Why can't my neural network learn how to predict the squares of natural numbers?

Question

I want my neural network to learn to predict the square $n+1$ number having $n$ number. I am considering a regression problem. That's what I'm doing:

from keras.preprocessing import sequence
from keras.models import Sequential
from keras.layers import Dense, Embedding, Dropout
import numpy as np

x = np.array([[int(i)] for i in range(1001)])
y = np.array([x*x for x in range(1001)])

model = Sequential()
model.add(Dense(100, activation = 'relu', input_dim = 1))
model.add(Dense(50, activation = 'relu'))
model.add(Dense(10, activation = 'relu'))
model.add(Dense(1))

model.compile(loss='mse',optimizer='adam', metrics=['mae'])
model.fit(x,y,epochs= 2500)
pred = model.predict([1001])
print(pred)

However, as a result, I get [[ 1000166.8125]] instead 1002001.

Update:

x = np.array([[int(i)] for i in range(80001)])
y = np.array([x*x for x in range(80001)])
print(x)
print(y)
model = Sequential()
model.add(Dense(20, activation = 'relu', input_dim = 1))
model.add(Dense(20, activation = 'relu'))
model.add(Dense(1))

adam = optimizers.Adam(lr=0.0002,beta_1=0.9, beta_2=0.999, epsilon=None, decay=0.0, amsgrad=False,)
model.compile(loss='mse',optimizer=adam, metrics=['mae'])
model.fit(x,y,epochs= 3000)
pred = model.predict([80001])
print(pred)
model.save_weights("test.h5")
model_json = model.to_json()
json_file = open("test.json", "w")
json_file.write(model_json)
json_file.close()

result: [[ 4.81360333e+09]]

Answer 1

Decrease the number of hidden layers; you can omit the dense layer with $50$ neurons. Furthermore, train your network more. You should also provide more data. It is not much at the moment.

Your current architecture is very deep for such a relatively easy task. Consequently, it needs more train time. You can just decrease the size of the current model by diminishing the number of hidden layers and neurons. For instance, use the following setting to see how you can train very fast and have a good accuracy.

model = Sequential()
model.add(Dense(20, activation = 'relu', input_dim = 1))
model.add(Dense(20, activation = 'relu'))
model.add(Dense(1))

Answer 2

Because neural networks with a sufficiently large hidden layer can approximate arbitrary functions only on compact sets (this is one of the first things you can learn when you try to read some literature about neural networks). Train your neural network on a range from 0 to 100 and then ask the square of 78.
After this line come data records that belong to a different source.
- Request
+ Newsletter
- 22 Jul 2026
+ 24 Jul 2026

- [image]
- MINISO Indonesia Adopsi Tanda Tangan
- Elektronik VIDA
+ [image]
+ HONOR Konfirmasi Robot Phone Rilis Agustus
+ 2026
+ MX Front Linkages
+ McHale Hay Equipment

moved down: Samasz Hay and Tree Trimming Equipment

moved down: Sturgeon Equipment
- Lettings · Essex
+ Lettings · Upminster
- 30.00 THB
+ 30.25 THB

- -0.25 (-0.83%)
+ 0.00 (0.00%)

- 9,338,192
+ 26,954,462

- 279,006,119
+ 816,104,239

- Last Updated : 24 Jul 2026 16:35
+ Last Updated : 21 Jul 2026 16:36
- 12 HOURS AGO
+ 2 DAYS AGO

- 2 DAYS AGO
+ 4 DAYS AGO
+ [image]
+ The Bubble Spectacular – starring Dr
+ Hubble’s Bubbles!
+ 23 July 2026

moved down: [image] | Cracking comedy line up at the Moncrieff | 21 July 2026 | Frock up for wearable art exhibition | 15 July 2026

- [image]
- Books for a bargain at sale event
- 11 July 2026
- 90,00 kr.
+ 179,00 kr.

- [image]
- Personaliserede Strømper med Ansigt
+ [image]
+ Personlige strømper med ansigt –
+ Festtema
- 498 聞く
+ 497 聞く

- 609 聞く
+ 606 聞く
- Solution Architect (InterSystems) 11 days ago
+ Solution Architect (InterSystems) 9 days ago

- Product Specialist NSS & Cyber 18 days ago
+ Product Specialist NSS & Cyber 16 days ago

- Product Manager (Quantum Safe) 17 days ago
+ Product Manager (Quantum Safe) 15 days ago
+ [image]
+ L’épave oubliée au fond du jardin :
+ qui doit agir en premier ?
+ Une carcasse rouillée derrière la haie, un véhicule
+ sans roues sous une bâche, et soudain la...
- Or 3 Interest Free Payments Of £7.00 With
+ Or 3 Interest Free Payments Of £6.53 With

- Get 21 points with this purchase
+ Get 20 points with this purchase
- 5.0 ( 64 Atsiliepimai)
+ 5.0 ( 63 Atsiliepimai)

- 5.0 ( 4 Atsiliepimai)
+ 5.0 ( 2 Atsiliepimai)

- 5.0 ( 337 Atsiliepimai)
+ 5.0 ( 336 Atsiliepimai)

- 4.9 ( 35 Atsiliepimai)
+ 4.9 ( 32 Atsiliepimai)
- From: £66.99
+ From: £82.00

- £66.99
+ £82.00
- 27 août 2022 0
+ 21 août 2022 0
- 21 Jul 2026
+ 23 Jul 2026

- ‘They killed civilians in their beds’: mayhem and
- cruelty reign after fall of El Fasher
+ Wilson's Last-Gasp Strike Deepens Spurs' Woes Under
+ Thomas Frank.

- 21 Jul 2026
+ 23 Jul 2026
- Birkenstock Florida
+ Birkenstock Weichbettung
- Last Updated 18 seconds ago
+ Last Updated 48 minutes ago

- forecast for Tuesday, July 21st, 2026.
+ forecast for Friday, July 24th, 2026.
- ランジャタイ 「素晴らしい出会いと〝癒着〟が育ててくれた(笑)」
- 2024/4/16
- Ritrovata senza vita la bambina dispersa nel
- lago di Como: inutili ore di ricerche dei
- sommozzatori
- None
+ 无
The much more interesting problem of learning the algorithm of multiplication is a part of an active research area called algorithm learning, for example check this paper.

Answer 3

By its very nature, Neural Networks are used to only approximate one given function. So it will work quite well for tasks where you do not need very precise information to perform, for example to recognise a picture you do not need to actually know every details of the picture. However, in your case, you really want to know the exact value of a specific function F (here n-> n^2). Thus in general you can not do that, except if your NN already contains the function F in itself (or with parameters). For example, usually NN uses very transcendental functions as tanh, for which I do not see how can produce a polynomial for you.